Под стать было и внутреннее убранство дворца, хранившего несметные сокровища в монете, золотой посуде, драгоценных камнях и знаменитом герцогском гардеробе, ставшем притчей во языцех. По части шика и умения пустить пыль в глаза кастильский претендент далеко обогнал прочих властителей христианского мира, включая самого императора.
Для «Бедных проповедников», и прежде всего Джона Болла, Савой был воплощенным царством Сатаны, с его глумливой наглостью, кичливостью, развратом.
На совете командиров разработали специальную инструкцию:
«Никто, под страхом смерти, не должен пытаться присвоить себе что-либо из имеющегося или могущего быть найденным имущества, но следует разбивать на мелкие кусочки имеющиеся в изобилии в этом доме золотые и серебряные блюда и посуду; бросать их в Темзу или в клоаки. Одежды из золотой и серебряной парчи, из шелка или бархата следует разрывать, а кольца и украшения, усеянные драгоценными камнями, должны быть истолчены в ступках, чтобы ими нельзя было больше пользоваться».
Новая власть еще не успела пустить корни и, как любая власть, остро нуждалась в средствах. Но восстание, взлетая на гребень волны, хотело сохранить незапятнанными знамена. Правда была превыше всего.
Из двадцати с лишним тысяч крестьян и ремесленников, окруживших Савой, нашелся только один, кто не устоял перед искушением. Незадачливого воришку, польстившегося на обломок серебряного подноса, бросили в пламя. Та же участь постигла и пьяниц, забравшихся в винные погреба. Свалившись замертво возле бочек, они так и остались там, погребенные под рухнувшим сводом.
Как пылало капище златого тельца, подожженное с четырех сторон! Как рвались бочонки пороха и падали балки! Слезы счастья текли по щекам. И белоснежное покрывало Правды некасаемо проплывало в дыму.
От Савоя повстанцы направились к Темплу. После истребления ордена тамплиеров храм-крепость достался иоаннитам, а затем перешел в личную собственность «разбойника Хоба». Казначей, умевший из всего извлекать доход, сдавал помещение корпорации адвокатов. Этого было вполне достаточно, чтобы сровнять с землей обитель грабежа и обмана. Меньше всего пострадал средний храм, Миддл Темпл, как его называли лондонцы, где Джеффри Чосер постигал азы наук.

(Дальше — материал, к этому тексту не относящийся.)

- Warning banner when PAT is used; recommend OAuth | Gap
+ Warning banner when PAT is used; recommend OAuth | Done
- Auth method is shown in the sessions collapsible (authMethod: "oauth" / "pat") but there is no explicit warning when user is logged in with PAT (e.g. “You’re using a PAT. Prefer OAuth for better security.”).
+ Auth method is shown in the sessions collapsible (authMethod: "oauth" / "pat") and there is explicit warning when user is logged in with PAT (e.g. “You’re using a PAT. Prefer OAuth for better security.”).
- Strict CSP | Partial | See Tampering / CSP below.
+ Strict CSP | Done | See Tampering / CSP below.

— Как крысы и злые духи, затаились тут хищники в тогах, — указывал пальцем Джон Болл. — Они скребут пером и копят бумаги, разоряя честных людей.
Как поступать с такими бумагами, не приходилось учить.
«In sequente noctis crepusculo» («Летнее солнце клонилось к закату»), — отмечал летописец. Последняя неделя оставалась до летнего солнцестояния, но каким долгим казался этот удивительный день торжества и возмездия. Самым долгим из всех.
В Клеркенуэлле был осажден и взят после ожесточенной схватки приорат рыцарей-иоаннитов: монастырские постройки и капелла горели потом ровно семь дней и ночей. До самого Иоанна.
На соседней с Темплом Флит-стрит повстанцы уничтожили дома присяжных и тюрьму Флит. Та же участь постигла застенки в Вестминстере и Ньюгейте. Узники, как обычно, тут же смешались с толпой. Хотелось верить, что никогда больше не будет ни решеток, ни пыток. Тюремные цепи отнесли в церковь святого Франциска и положили к ногам скорбящей мадонны. Тихие звездочки мерцали на ее проволочном венце.
Наконец Джек Строу и Томас Фарингдон поставили последнюю точку в Хайберне, обратив в пепел Второй парадиз. В Лондоне и прилегающих графствах щупальца Хоба были обрублены. Оставалось поразить самое тело спрута.
Люди Строу провозились всю ночь. Не пришлось выспаться и другим участникам победного марша. Враг затаился в королевском замке, и было рискованно распылять силы по городским кварталам.
Всю конницу Уот Тайлер вывел за стены на поле Майл-Энда. Уил Хоукер радовался: ночи стоят теплые, свежего сена хватает. Сладкий воздух. Простор. По армейскому обыкновению, выставил часовых.
Оставленный в Лондоне гарнизон сосредоточился возле Тауэра, на площади святой Екатерины.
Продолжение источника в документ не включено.